ICAP is better, but that depends on how you locate it in your network
topology.
* With an upstream proxy you are required to funnel all traffic via
them and may bottleneck or go down if they have issues.
* ICAP protocol offers sending only a short preview of responses for
scanning, whitelisting traffic to bypass the scanners, etc. However how
data gets to the scanner matters as Squid consumes bandwidth getting it
there AND back in addition to the regular upstream bandwidth requirements.
In squid SMP you can try to use ROCK store that stores small
objects in
order to use SMP and cache_dir together.
I compiled ROCK but is it mature enough to be used in production
servers ?
Yes.
I will locate infos on how to enable squid SMP
"Simple", the workers directive, you simply configure the number of
Squid worker processes to run and SMP is enabled.

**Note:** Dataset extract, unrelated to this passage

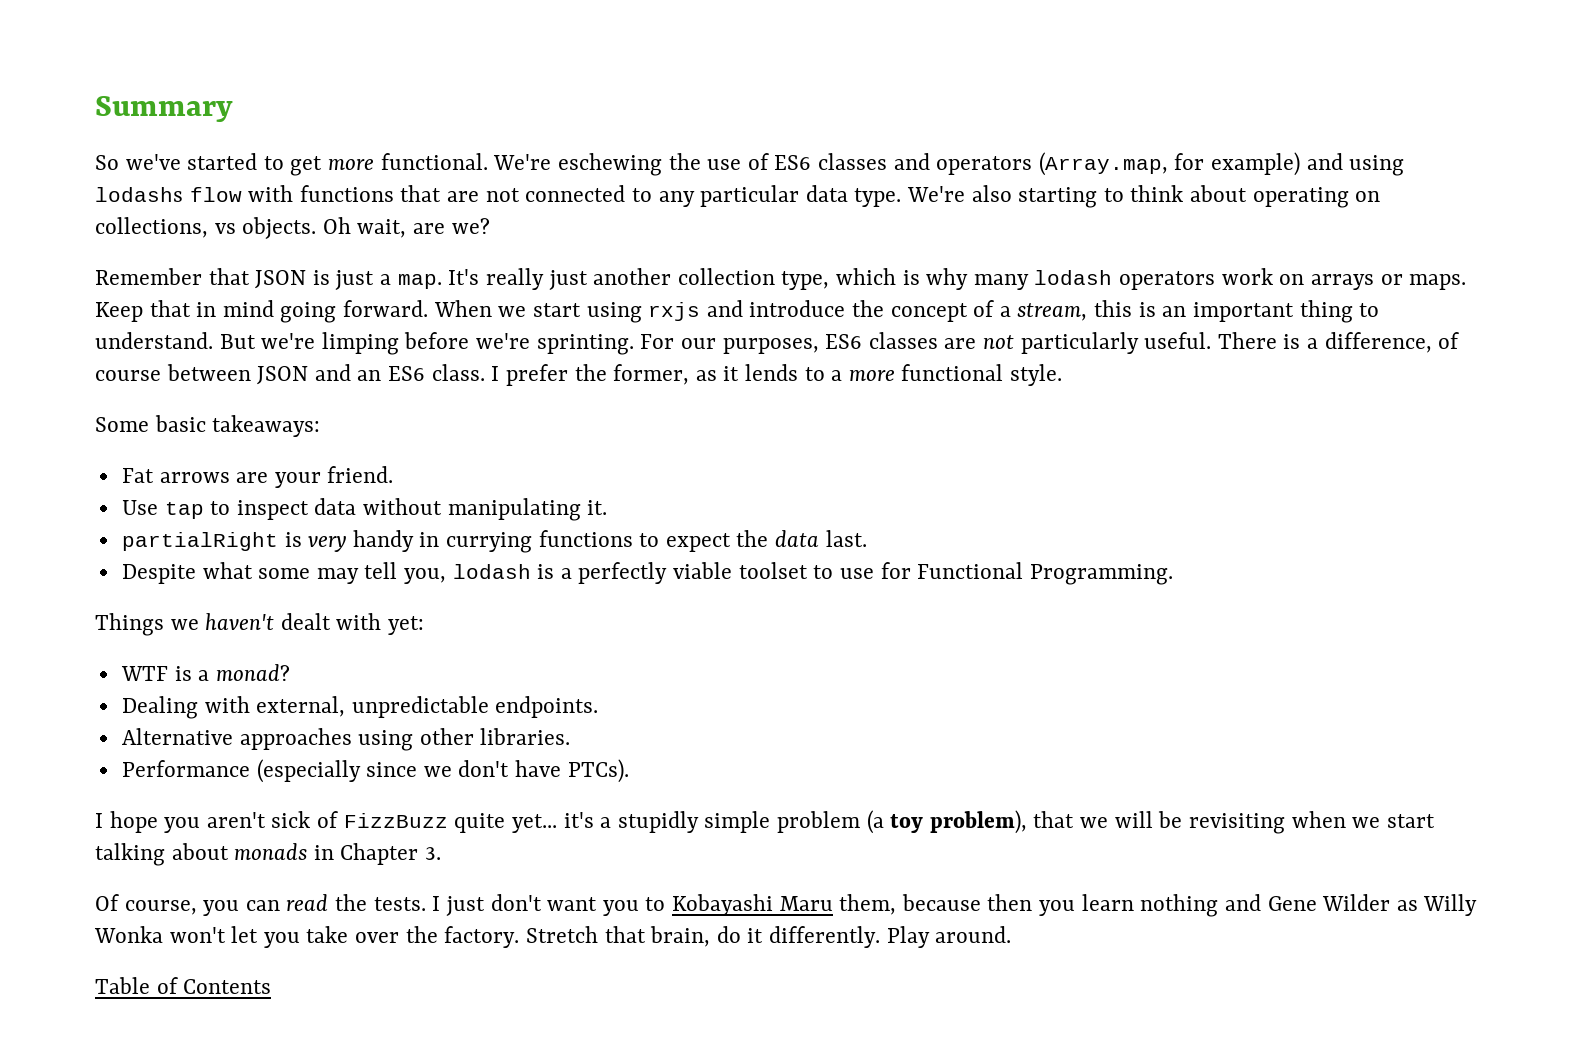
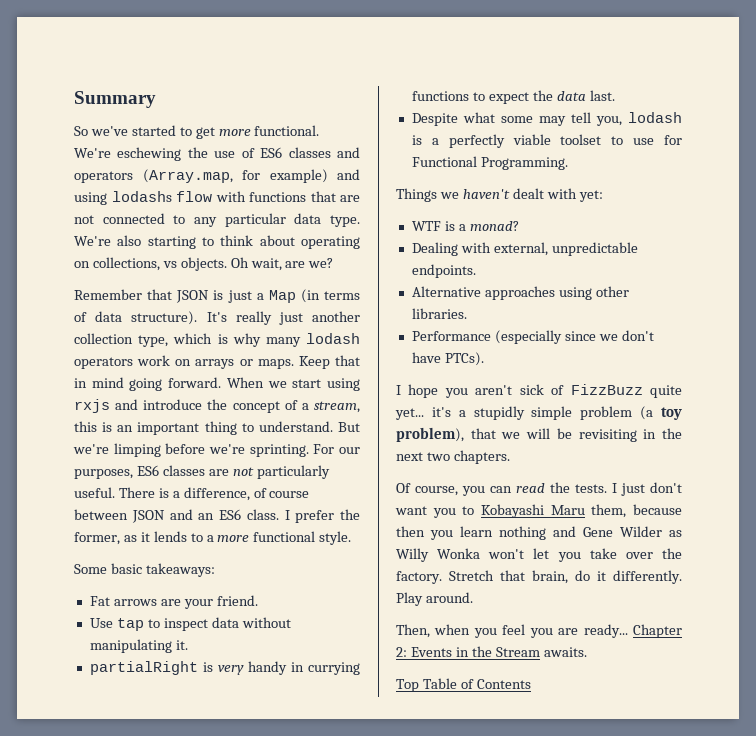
[397,274,442,289] map. -> [268,289,360,303] [74,311,198,325] Map (in terms of data structure).
[1291,811,1435,828] [95,843,442,866] when we start talking about monads in Chapter 3. -> [643,428,682,439] [396,450,510,464] in the next two chapters.
(1012, 934) none -> [396,624,682,638] [396,646,587,657] [396,679,419,692] Then, when you feel you are ready... Chapter 2: Events in the Stream awaits. // Top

Getting beyond that is somewhat more complex, and we are all still
experimenting and tuning up the various parts of Squid which are
SMP-aware for best performance.
If you want to measure the RAID1 efficiency feel free.
Dont rush into SSD since it's nice but you now have the specific
hardware that can work fine just like that.
What Raid are you using?? HW or SW or LVM?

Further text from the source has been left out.